Singkat, setelah acara Dias mengajak saya mengobrol di bangku belakang. Saya tanya bagaimana kuliah di Astronomi ITB apakah sempat menggunakan teleskop Zeiss yang menjadi terkenal setelah tampil dalam film petualangan Sherina. “Wah mas, saya sih malah jadi jarang pengamatan langit sejak di Astronomi, yang ada cuma berkutat sama data-data astronomi” sahut Dias. Kejutan juga saya mendengar hal ini, tapi bukan juga hal yang asing. Maka dari itu muncul istilah Astronom amatir seperti saya yang lebih menikmati hobi mengamati langit daripada melakukan perhitungan orbit komet atau persamaan matematik di black hole. Saya serahkan saja pekerjaan ngejelimet itu pada teman-teman di jurusan Astronomi ITB.
“Udah niat mau penelitian apa Dias”, tanya saya. Dias berkata, “Belum menentukan topik nih, ada ide mas?”. Saya yang ditanya begitu bilang terus-terang bahwa saya cuma suka mengamati langit tapi tidak terlalu suka menelitinya. “Kenapa ga tanya sama senior yang udah lulus Dias? mereka mungkin punya topik di tempat kerja mereka?”, saya balik bertanya. “Di jurusan Astronomi jarang yang beruntung bisa bekerja di observatorium, kan jumlahnya sedikit di Indonesia, paling banyak ya di bank mas”, timpal Dias.

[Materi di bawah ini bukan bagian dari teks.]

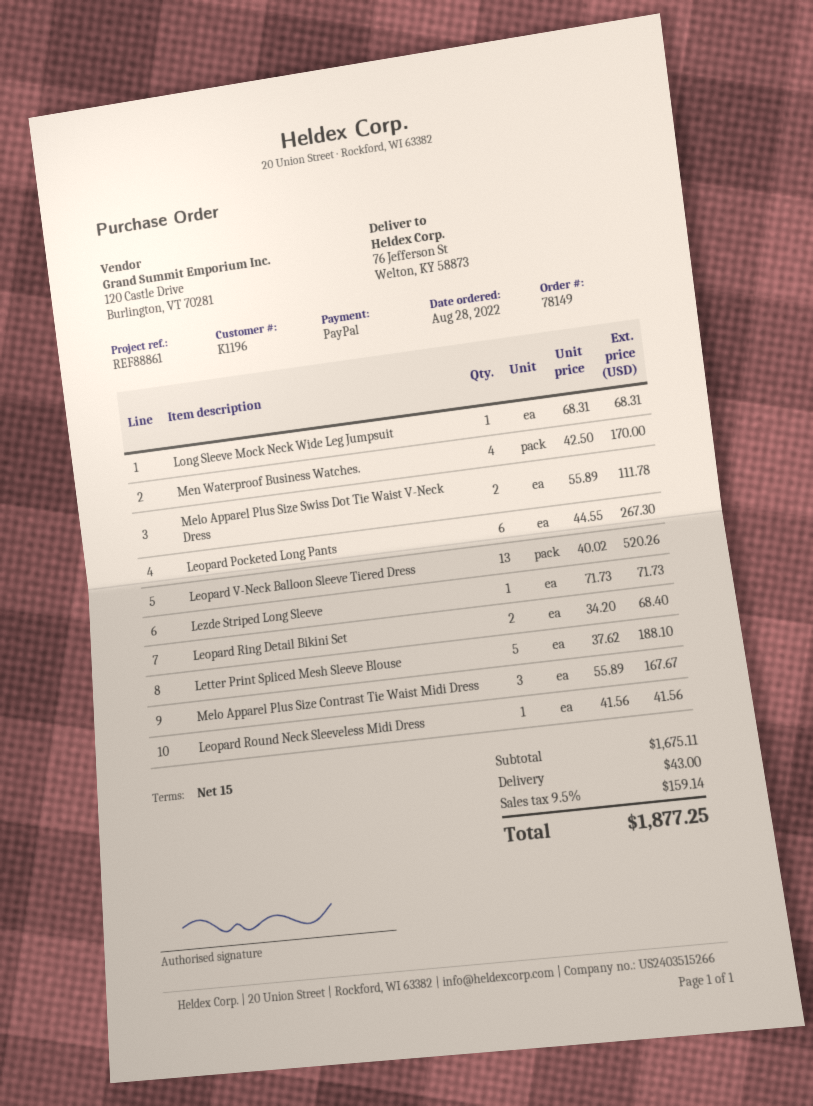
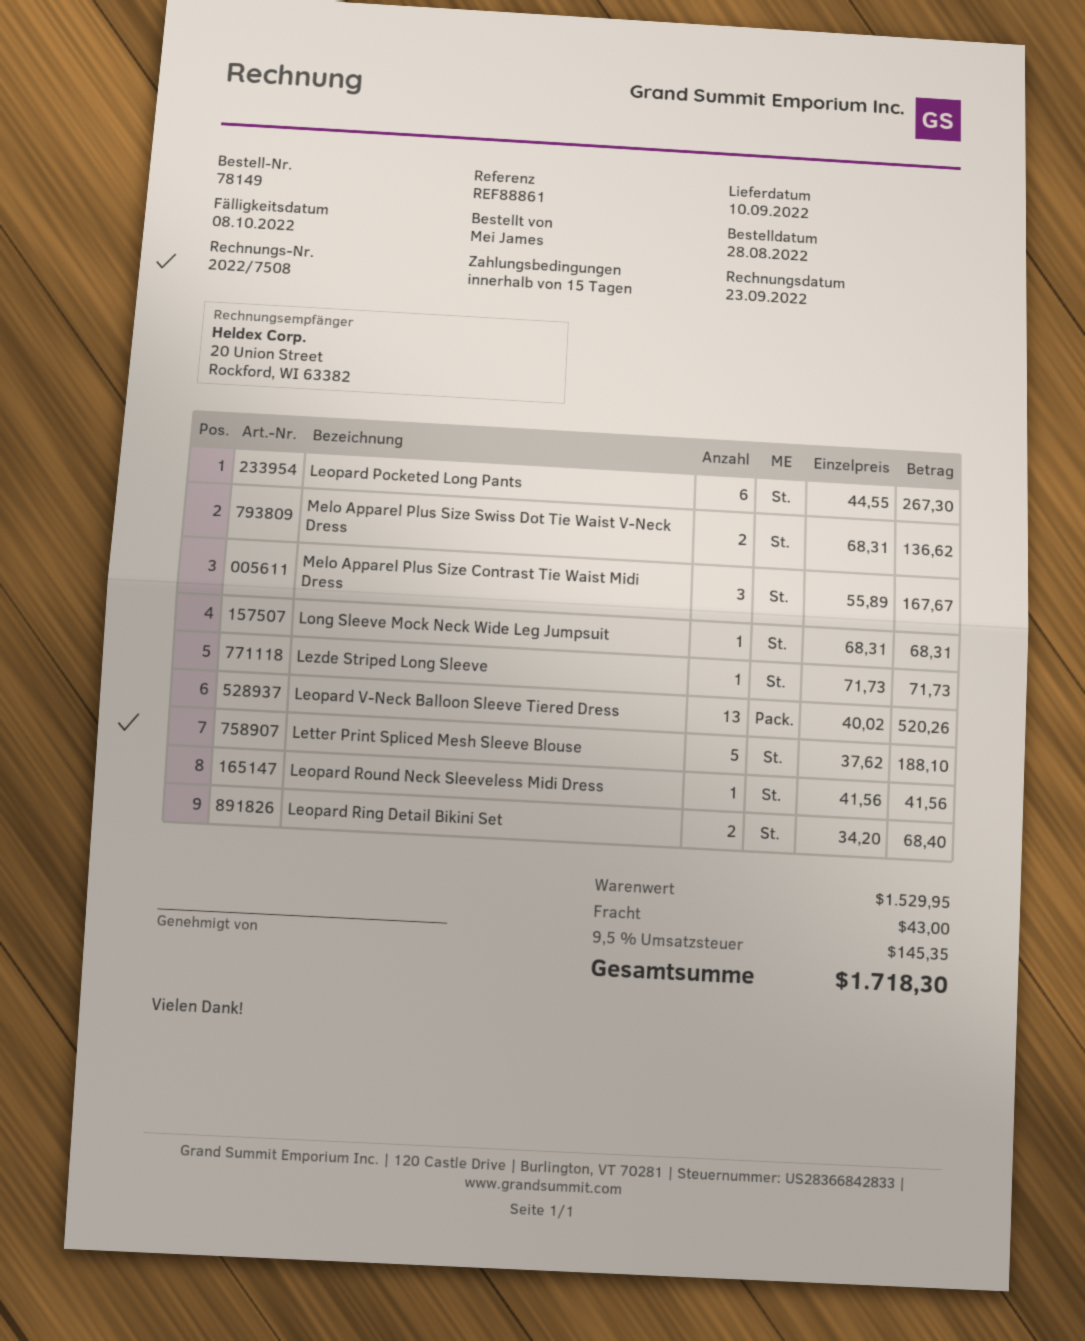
Men Waterproof Business Watches.: 4 x 42.50 = 170.00 -> none
Melo Apparel Plus Size Swiss Dot Tie Waist V-Neck Dress: 2 x 55.89 = 111.78 -> 2 x 68.31 = 136.62
subtotal: 1675.11 -> 1529.95
tax: 9.5% = 159.14 -> 9.5% = 145.35
total: 1877.25 -> 1718.30

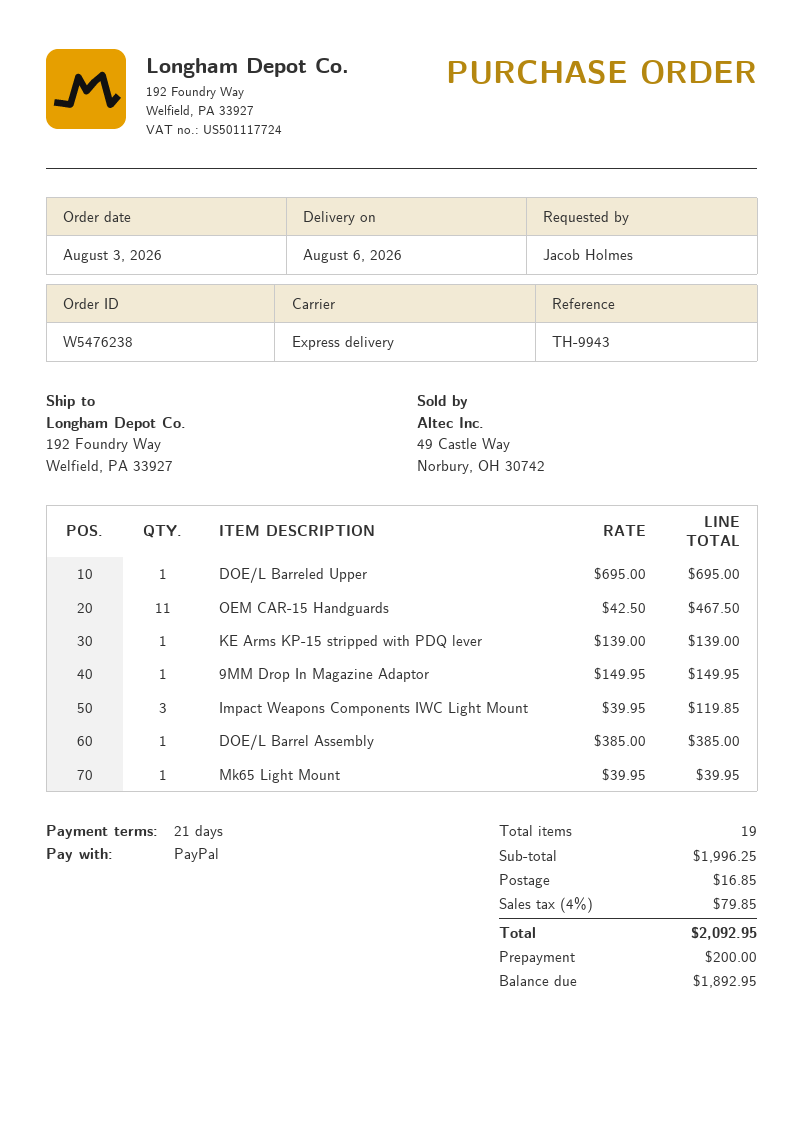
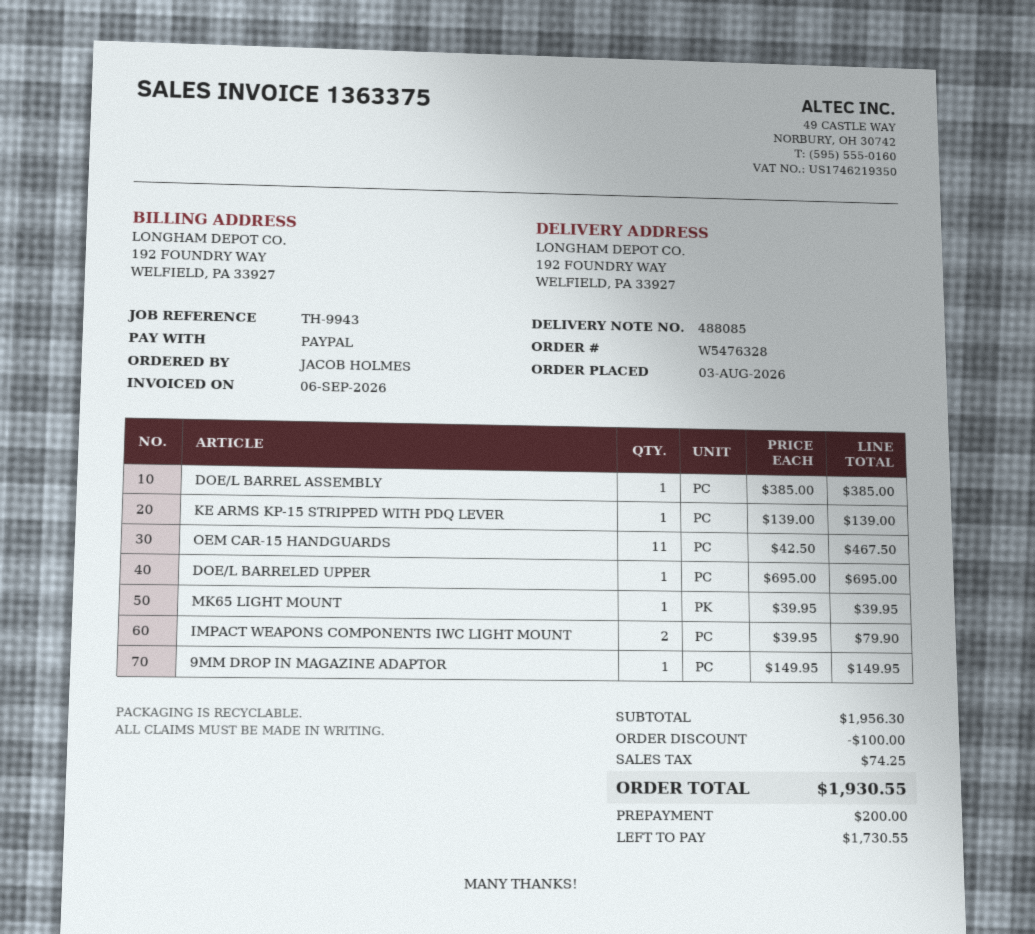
order number: W5476238 -> W5476328
Impact Weapons Components IWC Light Mount: 3 x 39.95 = 119.85 -> 2 x 39.95 = 79.90
subtotal: 1996.25 -> 1956.30
discount: none -> 100.00
shipping: 16.85 -> none
tax: 79.85 -> 74.25
total: 2092.95 -> 1930.55
balance: 1892.95 -> 1730.55

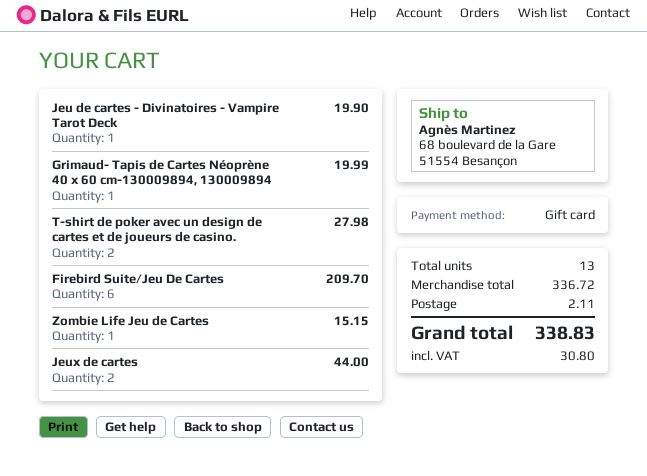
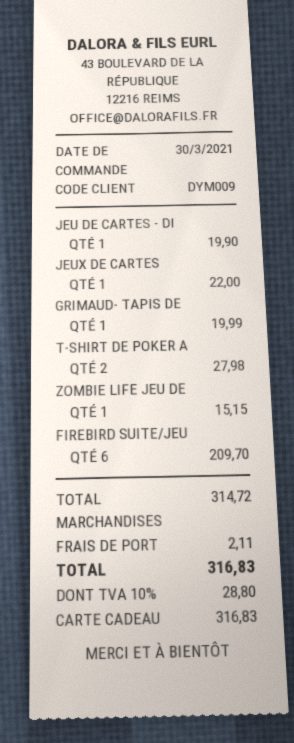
Jeux de cartes: 2 for 44.00 -> 1 for 22.00
subtotal: 336.72 -> 314.72
tax: 30.80 -> 28.80
total: 338.83 -> 316.83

Saya termenung agak lama mendengar jawaban Dias tadi. Bukan. Bukan saya prihatin pada jurusan astronomi, melainkan hal yang sama terjadi di jurusan saya Biologi UI. Banyak dari teman-teman saya lulusan dari Biologi UI yang ‘terpaksa’ berkarir di tempat lain, contoh yang paling gampang ya itu Perbankan. Bukannya tidak mau untuk berkarir di dunia sains, tetapi lagi-lagi, jumlah lowongan kerja di bidang itu sangat terbatas. Banyak juga teman-teman saya dari jurusan sains (Fisika, Kimia, Biologi dan Astronomi) yang menyambi mengajar baik di bimbel maupun di sekolah. Mereka kebanyakan masih mendamba bekerja di bidang riset, baik di departemen pemerintah macam LIPI, BATAN dan Puspitek, atau Divisi Riset di perusahaan swasta. Tapi apa daya, ternyata penelitian sudah bukan prioritas dari pemerintah kita.
Manfaat dari sains bisa dikatakan tidak bisa secara langsung dan cepat dirasakan oleh masyarakat. Kadang kita sering mencampuradukan istilah sains dengan teknologi. Teknologi adalah sisi sains dalam bidang aplikasi, sedangkan sains adalah sisi lain dari teknologi untuk mengembangkan dirinya sendiri. Tanpa teknologi sains hanyalah kumpulan teori dan data eksperimen yang bertumpuk di lembaran-lembaran jurnal penelitian. Tanpa sains, teknologi hanya akan melakukan pengulangan tema atau paling maju melakukan proses “trial and error” buta untuk mencipta hal yang baru. Ketidak pahaman kita akan dua bidang ini yang menimbulkan kehancuran pada masa depan negara kita.
Indonesia terfokus pada teknologi semata untuk mengejar ketertinggalan kita dari negara-negara maju. Kita hanya terpaku meniru desain berbagai mesin dari luar, atau parahnya lagi hanya dapat mengimpor segala produk jadi teknologi yang ditawarkan dari luar.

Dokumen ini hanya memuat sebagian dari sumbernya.